4.12. Gene Expression Analysis

This study examined the amounts of mouse BDNF, CREB, TNFα, and IL-1β mRNA expression. Table 6 lists the primer sequences and amplicon sizes for the gene-specific primers that were created using the NCBI primer design tool. In a nutshell, 300 nM forward and reverse primers were combined with PowerUp SYBR Green PCR Master Mix (Applied Biosystems, Waltham, MA, USA) and 10 ng of the generated cDNA. The PCR process was initiated according to the kit’s instructions: (1) UDG activation for two minutes at 50 °C (one cycle); (2) Dual-LockTM DNA polymerase activation for two minutes at 95 °C (one cycle); and (3) forty cycles of denaturation for fifteen seconds at 95 °C followed by annealing/extension for one minute at 60 °C (if primer Tm ≥ 60 °C). The annealing temperature (52–59 °C) was established for each primer set including primers with a Tm less than 60 °C, and the temperature was eventually raised to 72 °C. For the purposes of this investigation, the housekeeping gene was beta-2-microglobulin (B2M). The StepOne device (Applied Biosystems) was used to conduct the research. Utilizing the delta-delta Ct technique, the relative fold change in gene expression was determined.

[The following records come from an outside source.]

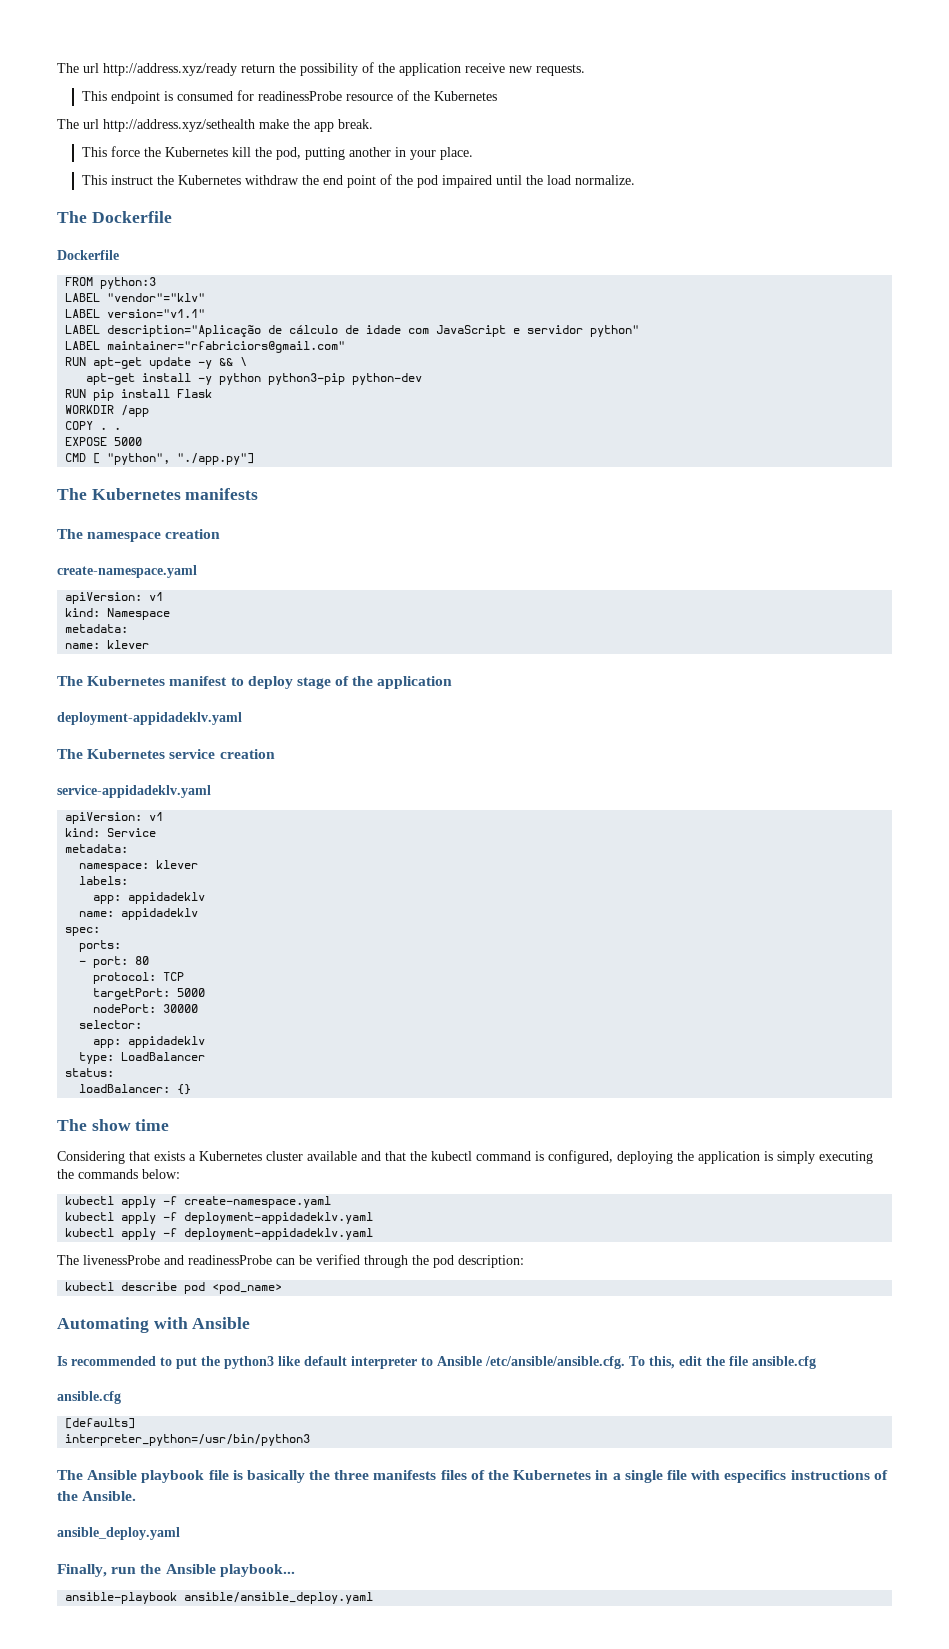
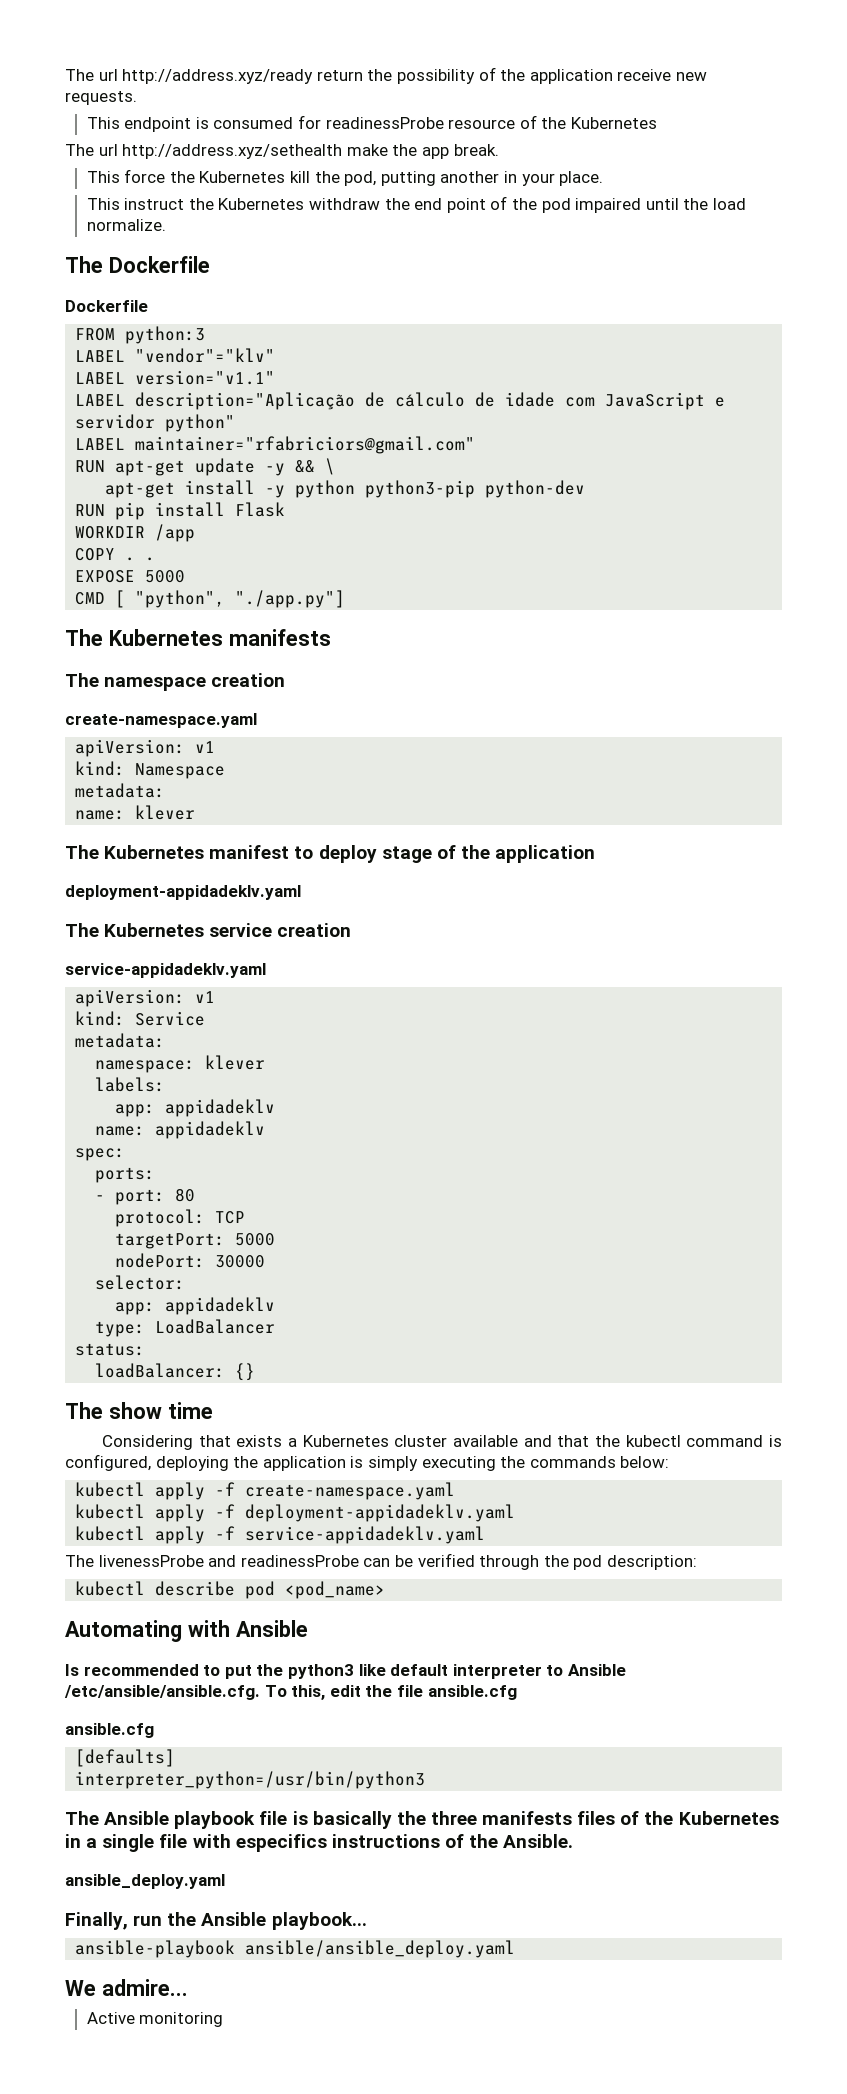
  kubectl apply -f create-namespace.yaml
  kubectl apply -f deployment-appidadeklv.yaml
- kubectl apply -f deployment-appidadeklv.yaml
+ kubectl apply -f service-appidadeklv.yaml
+ We admire...
+ Active monitoring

4.13. Statistical Analysis

The changes and comparisons between different parameters at the end of demyelination and remyelination stage were statistically analyzed using one-way ANOVA followed by Tukey’s post hoc test was used for all intergroup comparisons. Alterations in the results were considered significant when the p value was ≤0.05. Most of the statistical analyses were performed using Microsoft Excel and Social Science Statistics freely available at https://www.socscistatistics.com/ accessed on 20 February 2025.

5. Conclusions

In this study, we demonstrated that cuprizone-induced demyelination leads to significant impairments in motor function, as evidenced by reductions in total distance moved, velocity, grip strength, and motor coordination. Treatment with curcumin and curcumin–piperine nanoformulations exhibited promising protective effects during the active demyelination phase and facilitated recovery after cuprizone cessation. These nanoformulations showed potential in modulating oxidative stress, reducing inflammation, and promoting remyelination, thereby improving motor performance. The results suggest that curcumin and curcumin–piperine, especially in nanoformulation form, may offer a novel therapeutic approach for treating demyelinating diseases such as multiple sclerosis. Further studies focusing on the molecular mechanisms underlying these effects, as well as the long-term impact of nanoformulation therapy, are warranted to fully explore their clinical potential.

Author Contributions

Conceptualization, G.M.A., M.Z.A. and M.K.; methodology, B.S.A., M.Z.A. and M.A.F.Z.; validation, M.K. and B.S.A.; formal analysis, B.S.A. and M.Z.A.; investigation, M.Z.A., B.S.A. and G.M.A.; resources, M.K. and B.S.A.; data curation, M.Z.A. and B.S.A.; statistics, H.A.B. and T.M.A.A.; writing—original draft preparation, M.Z.A.; writing—review and editing, G.M.A. and M.K.; supervision, B.S.A.; project administration, M.Z.A.; funding acquisition, M.Z.A.; Behavioral Tests, G.A.A., J., N.A.A., R.M.B., M.A.-T., H.A.A. and R.S.A.; Histopathology, G.S.A.E.-A. All authors have read and agreed to the published version of the manuscript.

Funding

This research was funded by Deputyship for Research & Innovation, Ministry of Education in Saudi Arabia through the project number IFPRC-168-141-2020.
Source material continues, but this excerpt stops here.